Thursday, June 11, 2009

Brains and Beauty

Has anybody here heard the country song "Carlene" by Phil Vassar? If not, click on the link and peruse the lyrics. Wouldn't you think by now the weary stereotype of smart girls being plain and dull would have faded away? The song's narrator was the quarterback, therefore one of the popular kids, although not much of a student in high school (another stereotype, the dumb jock, but that point isn't mentioned after the first line). He remembers Carlene, the valedictorian, only as "little miss four-point-oh" and the "whiz kid in horned rim glasses." He doesn't recognize her at first sight, as a gorgeous redhead in a sports car, until she takes the initiative to speak to him. Now, I'm not saying there's anything wrong with her using her intelligence and money to get herself a makeover into society's image of beauty. What exasperates me is that the narrator says she "surpassed everybody's expectations" because she's now a model on the cover of VOGUE. In other words, they expected her to excel academically (which she did, by earning a Ph.D.), so that's no big deal. Her great success consists of capitalizing on her physical appeal. Carlene the valedictorian isn't vindicated but simply replaced by Carlene the supermodel. The former quarterback, by the way, has succeeded by means of talent rather than physical attributes; he’s a singer on “country radio.”

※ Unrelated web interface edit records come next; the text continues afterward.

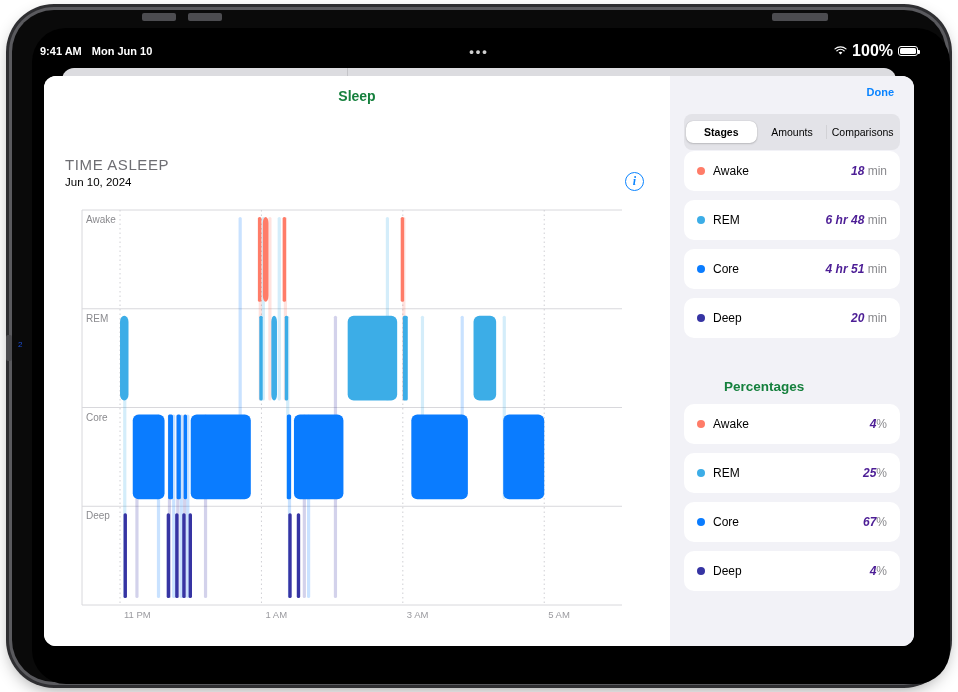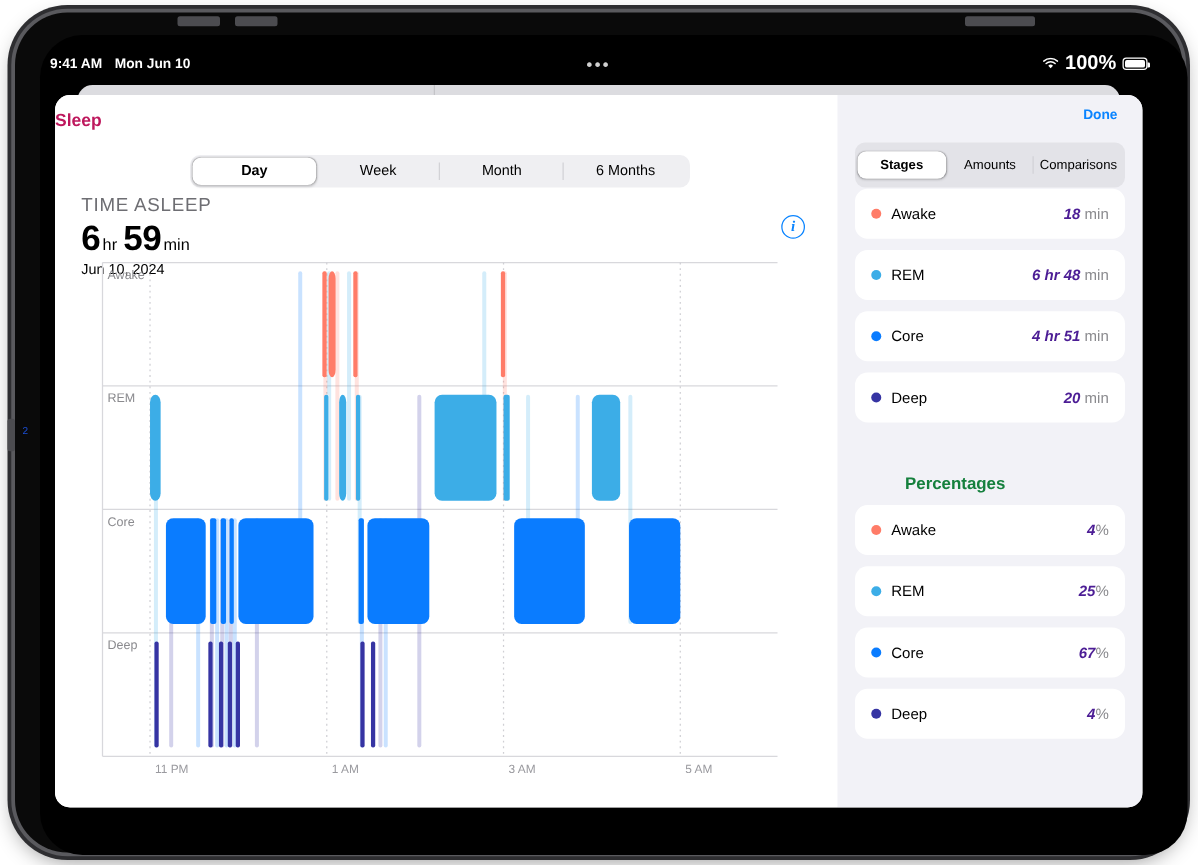"Sleep" #sheet-title { color: #be185d -> #15803d; text-align: none -> center }
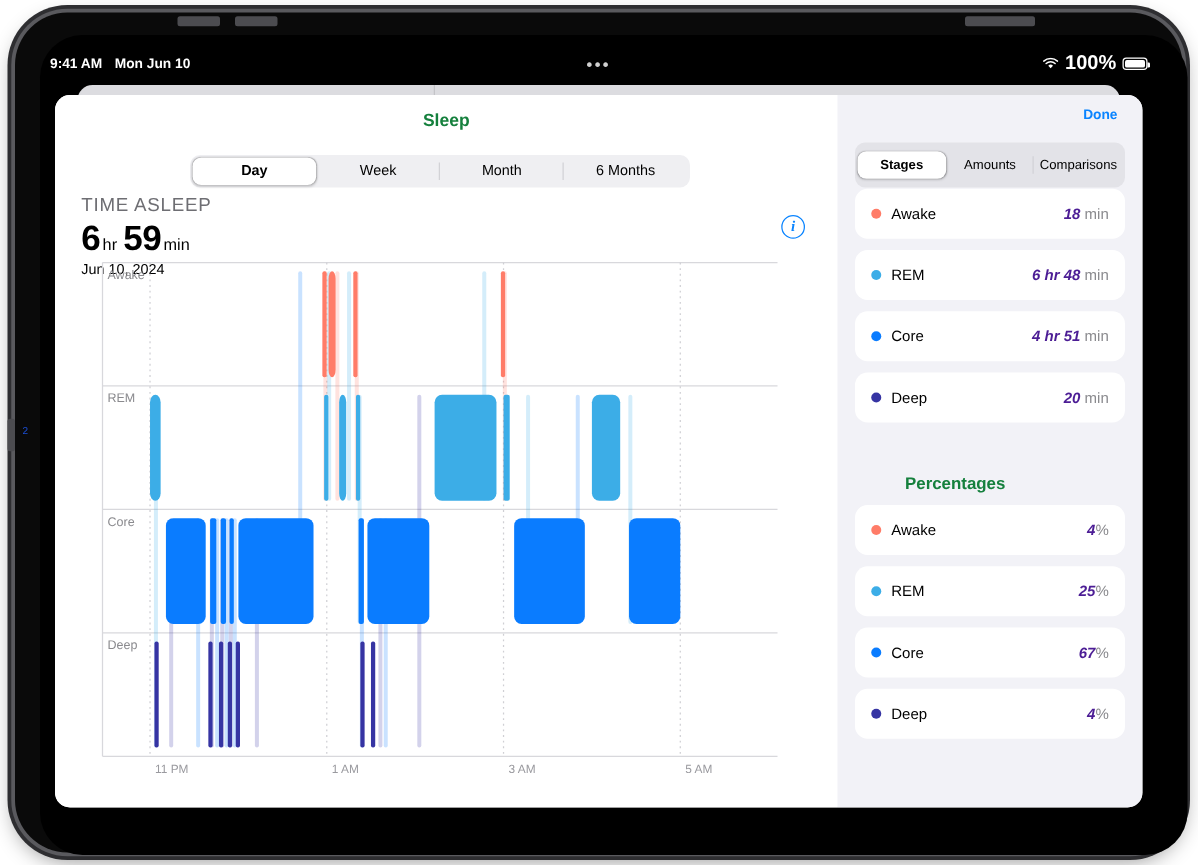"Day" div { html: <div> <div> <span>Day</span> </div> <div> <span>Week</span> <span></span> </div> <div> <span>Month</span> <span></span> </div> <div> <span>6 Months</span> </div> </div> -> none }
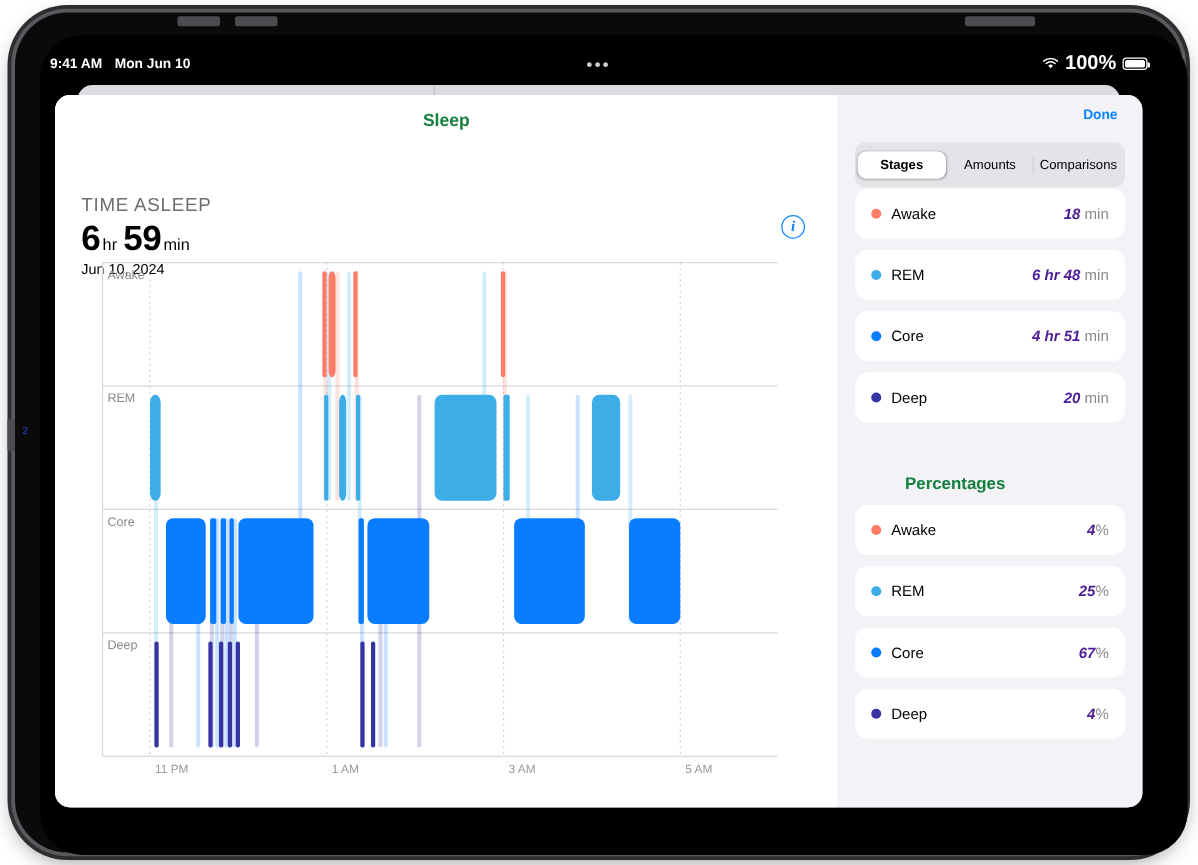"6 hr 59 min" div { html: <div> <span>6</span><span>hr</span><span>59</span><span>min</span> </div> -> none }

When I tried to explain to my husband why this song bothers me, he didn't get it. He pointed out, quite rightly, that if her Ph.D. were in English lit and she had a career in teaching rather than modeling, she'd be driving a VW bug instead of a blue sports car. But couldn't she have a degree in a more lucrative field? Why couldn't the former quarterback be impressed that she's used her doctorate (for example) to become the multimillionaire CEO of a cutting-edge research and development company?

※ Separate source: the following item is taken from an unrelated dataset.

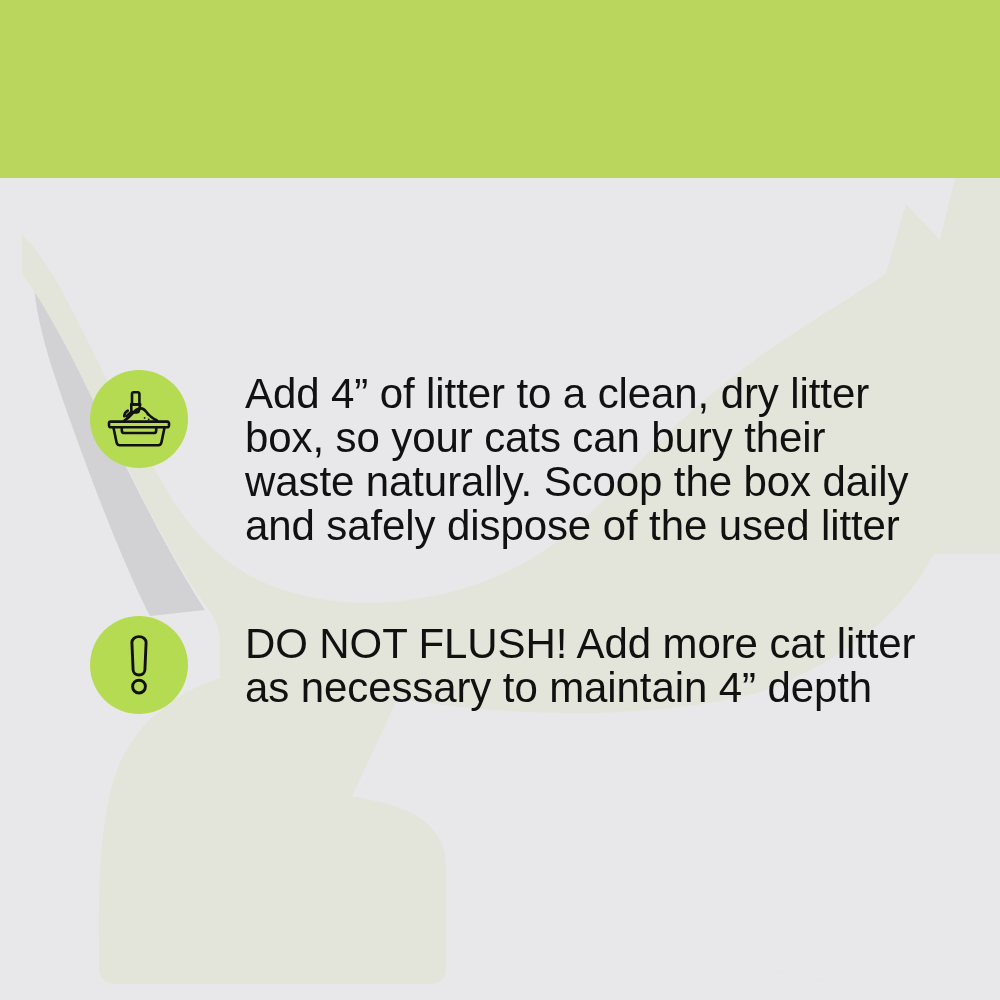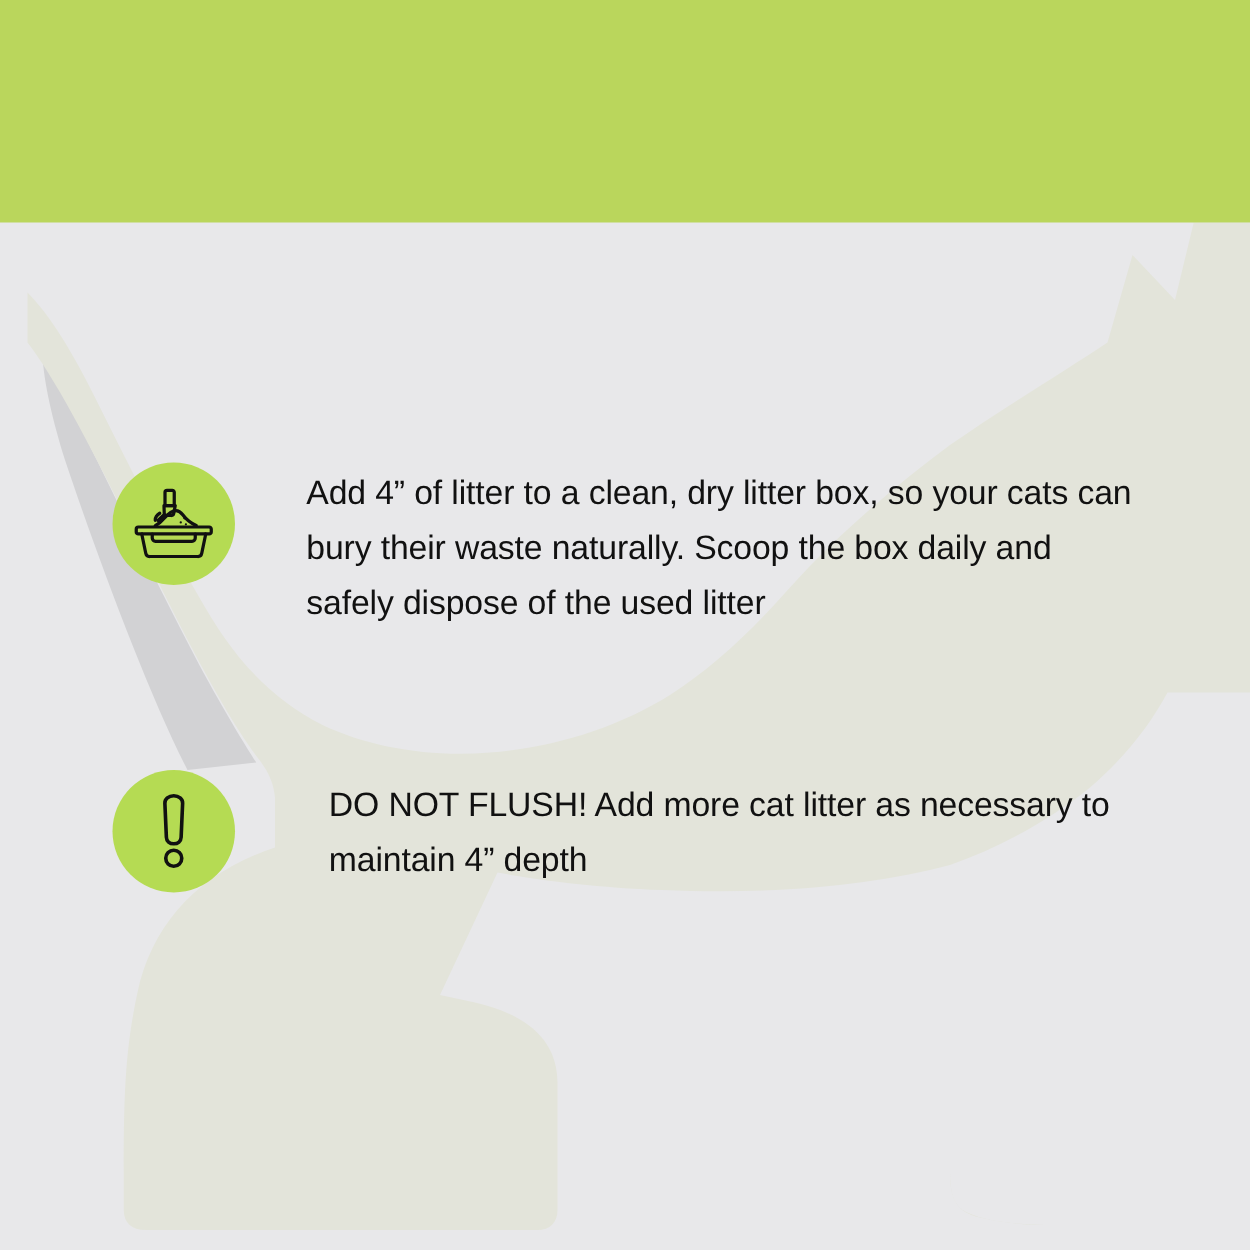"Add 4” of litter to" .row-text { font-size: 27px -> 42px }
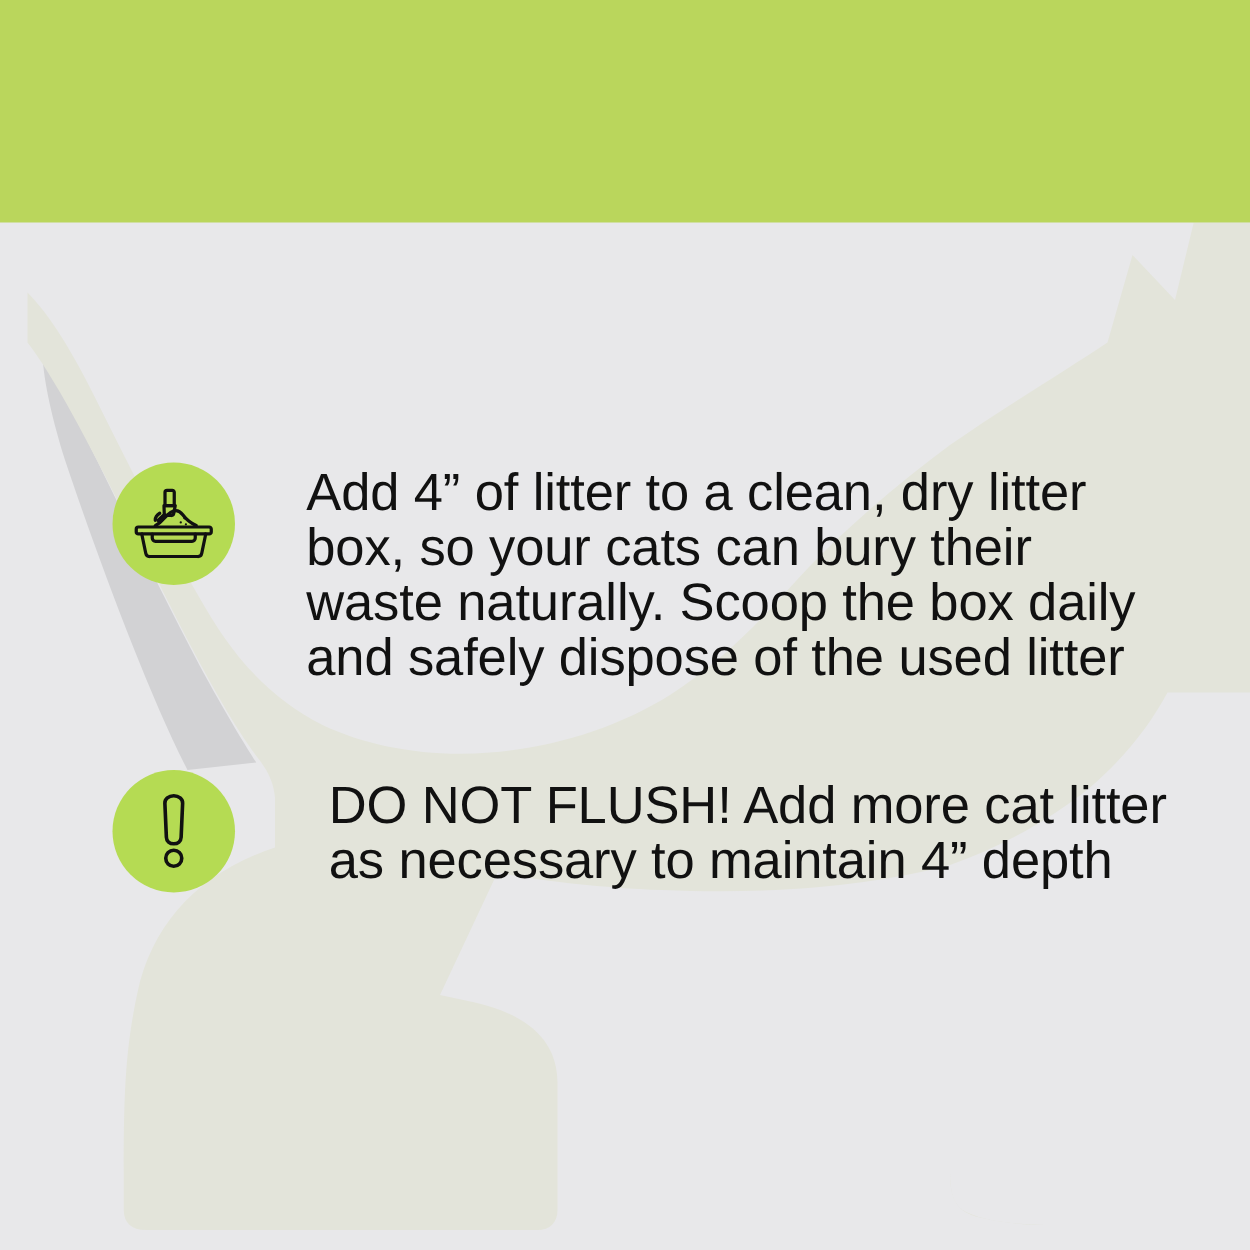"DO NOT FLUSH! Add more" .row-2 { gap: 18px -> none }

I don't have a personal axe to grind here. In addition to being "miss four-point-oh" in high school, although I was socially awkward, I was also pretty, and I had sufficient dates even though I wasn't part of the inner ring of popularity. (I didn't know I was pretty, of course; at five feet four and 113 pounds, thanks to the distorted body image taught to girls by American culture, I thought I was fat. But that's a whole nother topic.) Nevertheless, this song's wholesale endorsement of the cliche infuriates me.

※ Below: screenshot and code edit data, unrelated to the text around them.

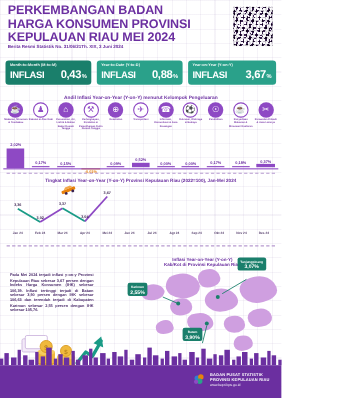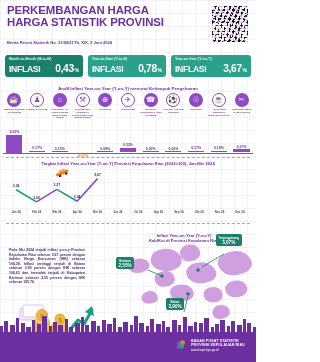"PERKEMBANGAN HARGA" div { text: HARGA -> BADAN }
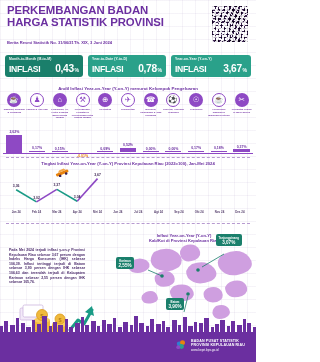"HARGA STATISTIK PROVINSI" div { text: STATISTIK -> KONSUMEN }
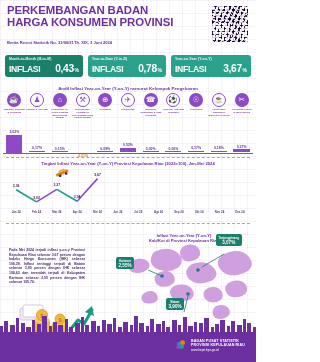"KEPULAUAN RIAU MEI 2024" div { html: none -> <div>KEPULAUAN RIAU MEI 2024</div> }
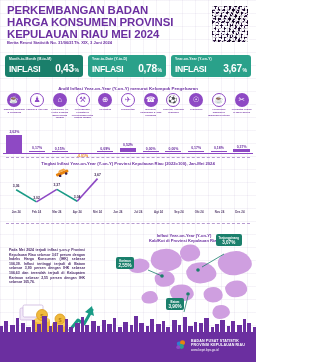"0,78" span.cval { text: 0,78 -> 0,88 }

I have a fantasy of an alien culture in which all young women from puberty until their wedding day wear the burqa, not as an instrument of oppression but as a feminist statement. Young men, unable to see any part of a girl's body except eyes and glimpses of hands (sure, those parts can be artificially adorned, but the scope for variation is much narrower than with face, hair, and figure), would have to pick their mates on the basis of such factors as intelligence, conversational wit, practical skills, and compassion. Etiquette would allow married women and unmarried mature ones—past the age of thirty, perhaps—to be free of the cover-up garments as a symbol of their freedom from having to worry about their appearance overshadowing their character (presumably because they'll be dealing with mature men, who should have developed better sense by then). Yep, fantasy.